Probe ordered into child abuse
An inquiry will be held into historic institutional child abuse in Northern Ireland, the ministerial Executive has said.
Victims of alleged clerical wrongdoing have campaigned for months for a probe similar to that which unmasked widespread cases in the Irish Republic.
The taskforce includes nine departments headed by the Office of the First Minister and Deputy First Minister (OFMDFM) and the Department of Health.
It will report by the end of March on meeting the needs of victims. That could include counselling or other services.
It will also hold talks with victims and examine experiences in other jurisdictions.
Deputy First Minister Martin McGuinness said: "I would expect many, many more people who see the opportunity presented to them to come forward and have a crime inflicted against them recorded and be part of a legal process which will in the time ahead hopefully give closure to people who have for many decades felt that they were not worthy or listened to.

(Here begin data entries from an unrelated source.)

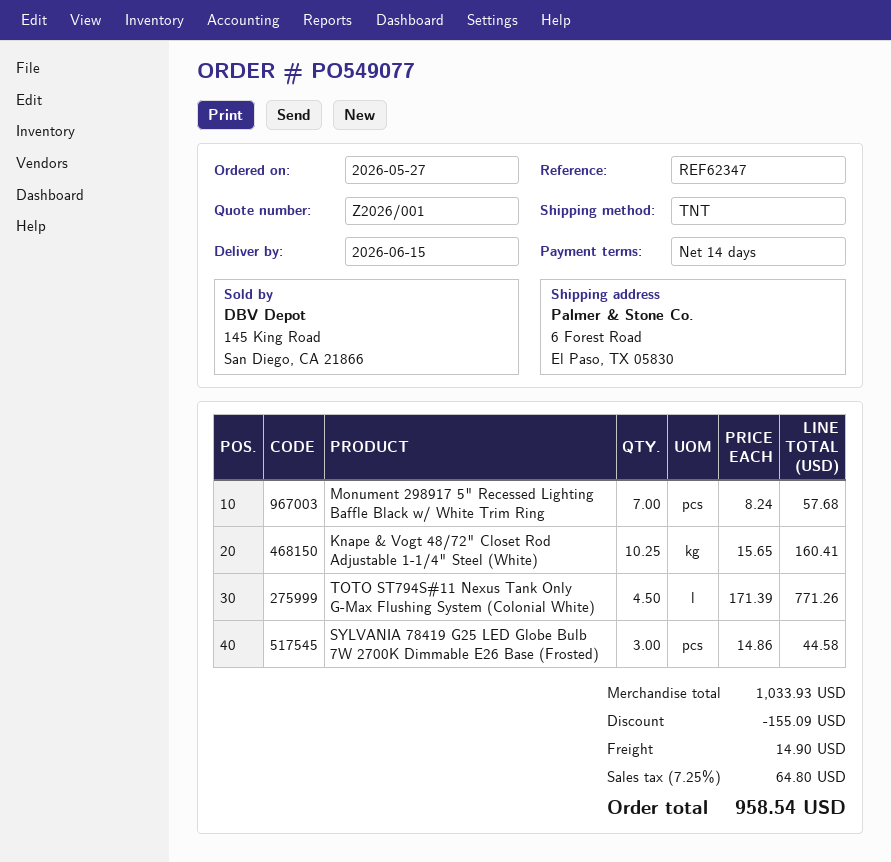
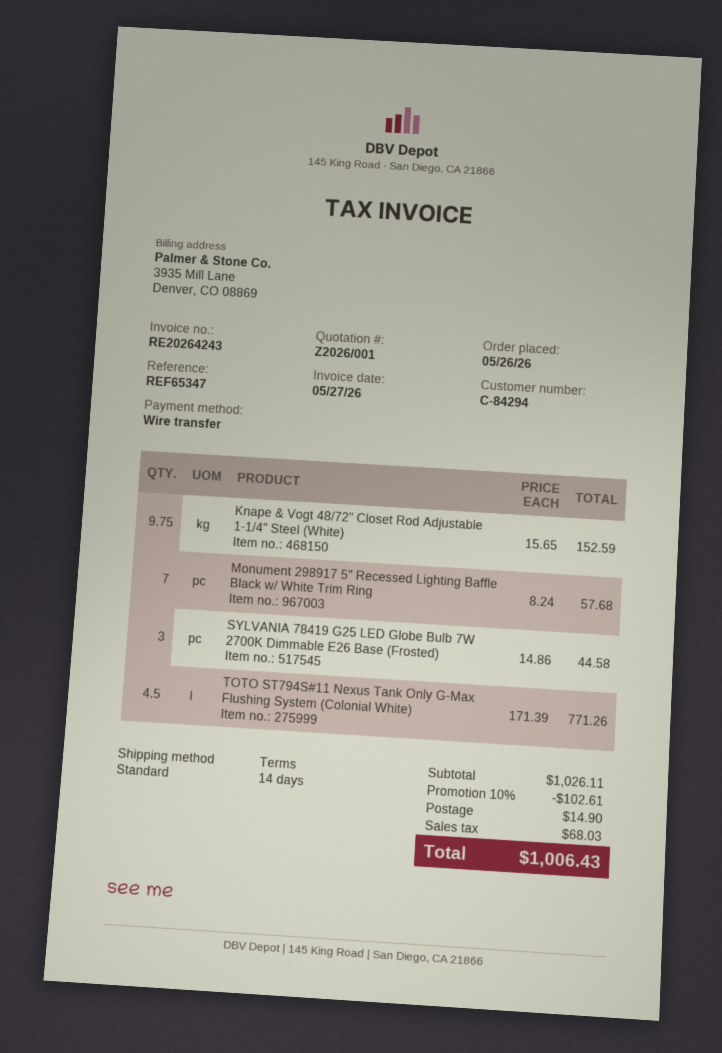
order date: 2026-05-27 -> 2026-05-26
reference: REF62347 -> REF65347
shipping method: TNT -> standard
Knape & Vogt 48/72" Closet Rod Adjustable 1-1/4" Steel (White): 10.25 x 15.65 = 160.41 -> 9.75 x 15.65 = 152.59
subtotal: 1033.93 -> 1026.11
discount: 155.09 -> 102.61
tax: 64.80 -> 68.03
total: 958.54 -> 1006.43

"We believe that they are worthy and entitled to be listened to and be treated as first class citizens."
In May last year a report by the Ryan Commission revealed a catalogue of physical, sexual and emotional abuse in the Irish Republic by priests and nuns as well as attempts to cover up the truth and move offenders between parishes.
Northern Ireland victims have met the OFMDFM to seek a similar process to the Ryan Commission.
First Minister Peter Robinson said he does not envisage an inquiry of the scale of Bloody Sunday, adding: "If it is an inquiry that is more investigative which can be done with fewer personnel then it is very much a smaller figure."